__TASK OBJECTIVE__. From the first line to the last, write out the records exactly, leaving the pictures behind.

Itemized modification records:
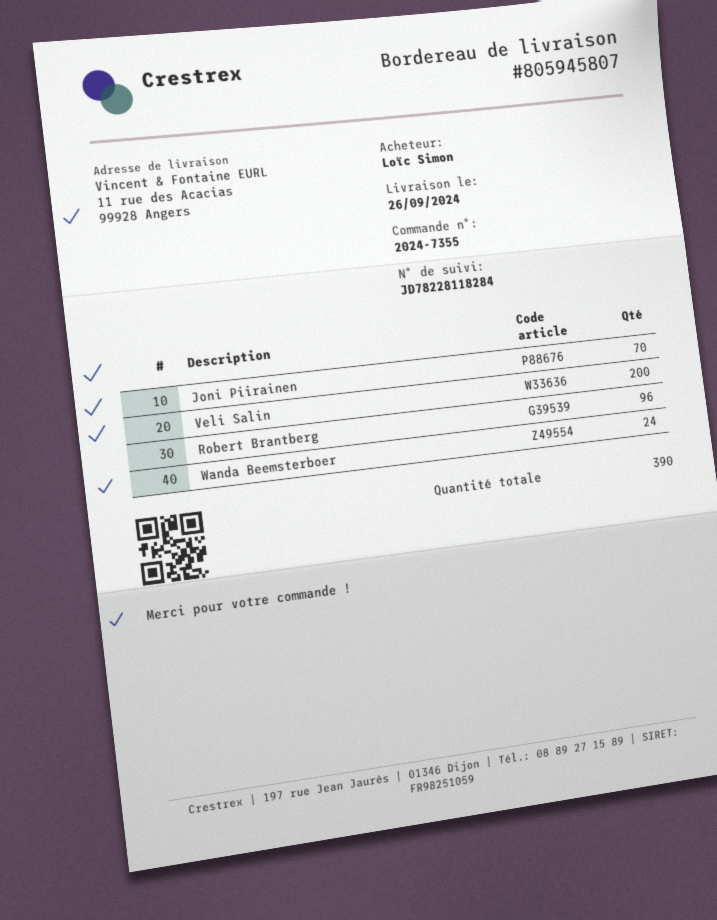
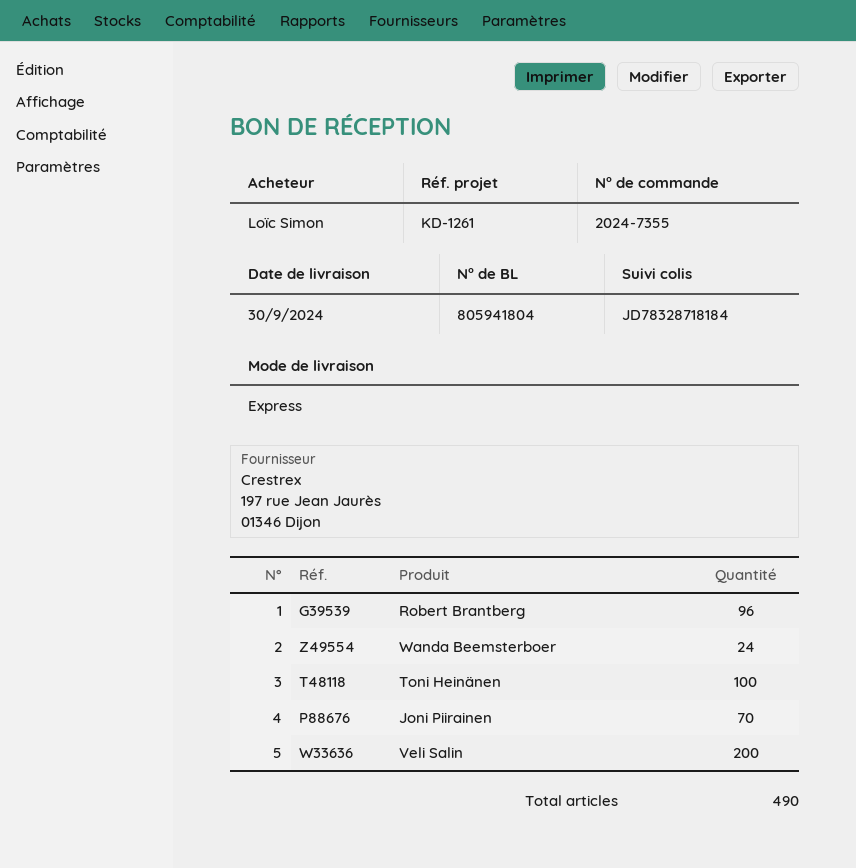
delivery note number: 805945807 -> 805941804
delivery date: 2024-09-26 -> 2024-09-30
tracking number: JD78228118284 -> JD78328718184
Toni Heinänen: none -> 100
total quantity: 390 -> 490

__RESULT FOR THIS TASK__.
delivery note number: 805945807 -> 805941804
delivery date: 2024-09-26 -> 2024-09-30
tracking number: JD78228118284 -> JD78328718184
Toni Heinänen: none -> 100
total quantity: 390 -> 490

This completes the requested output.